New Delhi: In an attempt to accelerate the development of a new Index of Industrial Production (IIP), which is expected to be more reliable than the one currently being used, the government has decided to use the services of private economy and corporate tracker, the Centre for Monitoring Indian Economy, or CMIE.
The move comes less than a year after the termination of a five-year deal between CMIE and the government to collect exactly the same data.
“The agreement has been signed between CMIE and DIPP and we are looking forward to make a big difference in the data collection system,” said Mahesh Vyas, managing director and CEO, CMIE. The department of industrial policy and promotion, or DIPP, is part of the country’s ministry of commerce and industry and is responsible for collecting most of the data that goes into the index.
A DIPP official, who did not want to be named, confirmed that an agreement had been signed. Neither the official nor Vyas was willing to provide additional details before a press release to the effect is released on Tuesday.
The current Index of Industrial Production has 1993-94 as its base year. It showed industrial growth plummeting to a 10-year low at 1.3% in August this year, sending shockwaves among the industry and policymakers, many of whom promptly rubbished the index. India’s finance minister P. Chidambaram said publicly that the data was not “reliable”. The new index uses 1999-2000 as its base year.
Data overhaul: A Honda car plant in Surajpur. IIP showed industrial growth at 10-year low in August, which led many to rubbish the index.

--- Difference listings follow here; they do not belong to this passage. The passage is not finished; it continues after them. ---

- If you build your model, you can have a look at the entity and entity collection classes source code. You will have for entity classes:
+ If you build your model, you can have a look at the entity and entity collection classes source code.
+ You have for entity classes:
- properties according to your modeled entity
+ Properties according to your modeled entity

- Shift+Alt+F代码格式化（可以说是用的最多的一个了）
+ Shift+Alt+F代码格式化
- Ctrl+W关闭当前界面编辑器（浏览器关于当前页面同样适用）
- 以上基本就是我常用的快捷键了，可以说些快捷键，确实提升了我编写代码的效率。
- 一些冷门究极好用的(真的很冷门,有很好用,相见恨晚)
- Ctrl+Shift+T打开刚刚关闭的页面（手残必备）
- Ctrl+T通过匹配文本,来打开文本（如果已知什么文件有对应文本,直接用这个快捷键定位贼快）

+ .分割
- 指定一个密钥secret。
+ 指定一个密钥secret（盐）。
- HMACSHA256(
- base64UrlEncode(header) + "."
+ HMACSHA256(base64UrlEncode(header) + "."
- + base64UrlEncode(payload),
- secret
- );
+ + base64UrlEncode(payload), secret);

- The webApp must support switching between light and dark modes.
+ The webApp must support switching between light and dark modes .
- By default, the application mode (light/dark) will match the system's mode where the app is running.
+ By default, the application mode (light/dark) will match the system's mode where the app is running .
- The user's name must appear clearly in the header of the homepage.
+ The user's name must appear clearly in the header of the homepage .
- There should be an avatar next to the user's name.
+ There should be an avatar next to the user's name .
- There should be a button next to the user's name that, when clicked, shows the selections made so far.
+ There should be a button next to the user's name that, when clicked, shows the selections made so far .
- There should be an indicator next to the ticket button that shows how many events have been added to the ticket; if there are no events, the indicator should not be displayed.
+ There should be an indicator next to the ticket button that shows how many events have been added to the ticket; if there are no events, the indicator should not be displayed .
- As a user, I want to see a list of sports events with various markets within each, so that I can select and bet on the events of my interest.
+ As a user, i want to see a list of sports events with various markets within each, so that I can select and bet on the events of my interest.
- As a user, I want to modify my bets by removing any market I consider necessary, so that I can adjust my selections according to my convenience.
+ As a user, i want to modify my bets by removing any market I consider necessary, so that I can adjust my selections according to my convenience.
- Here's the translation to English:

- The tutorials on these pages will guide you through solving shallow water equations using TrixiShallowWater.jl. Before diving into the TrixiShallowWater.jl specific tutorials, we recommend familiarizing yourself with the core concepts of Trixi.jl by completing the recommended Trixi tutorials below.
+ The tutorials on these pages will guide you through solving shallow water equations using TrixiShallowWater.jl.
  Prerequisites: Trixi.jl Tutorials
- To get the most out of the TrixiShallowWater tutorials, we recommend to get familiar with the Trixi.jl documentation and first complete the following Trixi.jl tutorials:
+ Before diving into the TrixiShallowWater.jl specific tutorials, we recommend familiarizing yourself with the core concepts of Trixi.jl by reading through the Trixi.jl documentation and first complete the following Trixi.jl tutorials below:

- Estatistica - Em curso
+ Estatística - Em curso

CMIE will help develop a new IIP that is expected to be more reliable. Ramesh Pathania / Mint
“This is a very good development and hopefully will improve the quality of data as CMIE has extensive experience in collecting company-level data,” said HDFC Bank’s chief economist Abheek Barua.
Another economist, however, warned that CMIE was given to overly optimistic estimates.
“Some of the projections by CMIE like the 9% growth forecast for the current fiscal also do not reflect the ground reality. So, neither extremely dismal IIP figures nor extremely robust IIP numbers are desirable,” added this person who did not want to be named.
Interestingly, CMIE was involved in collecting industrial production data for DIPP for five years starting 2002. This contract, however, wasn’t renewed after its termination in November 2007. Since then, DIPP has been collecting the data itself. Though IIP is calculated and released by the Central Statistical Organisation, 15 source agencies, including DIPP, Indian Bureau of Mines, Nagpur, Development Commissioner Small Scale Sector (DCSSI) and Central Electricity Authority and the railways collect the data. DIPP is the largest source agency and provides data for 209 of the 543 items in the IIP basket.
The current index is considered non-representative because it includes many products that have outlived their relevance such as typewriters and does not include items whose importance have grown over the recent years such as microwave ovens and mobile phones.
The new index with an expanded basket of 886 products has been ready for a year. Its release, however, has been delayed by DIPP’s inability to collect data.
Hiring CMIE would help because the company already had a database, said an official at the ministry of statistics who did not want to be named. A senior official at the finance ministry, who did not want to be named, said CMIE should share “unit-level data” so that it “can’t hold the government hostage once the contract is over”.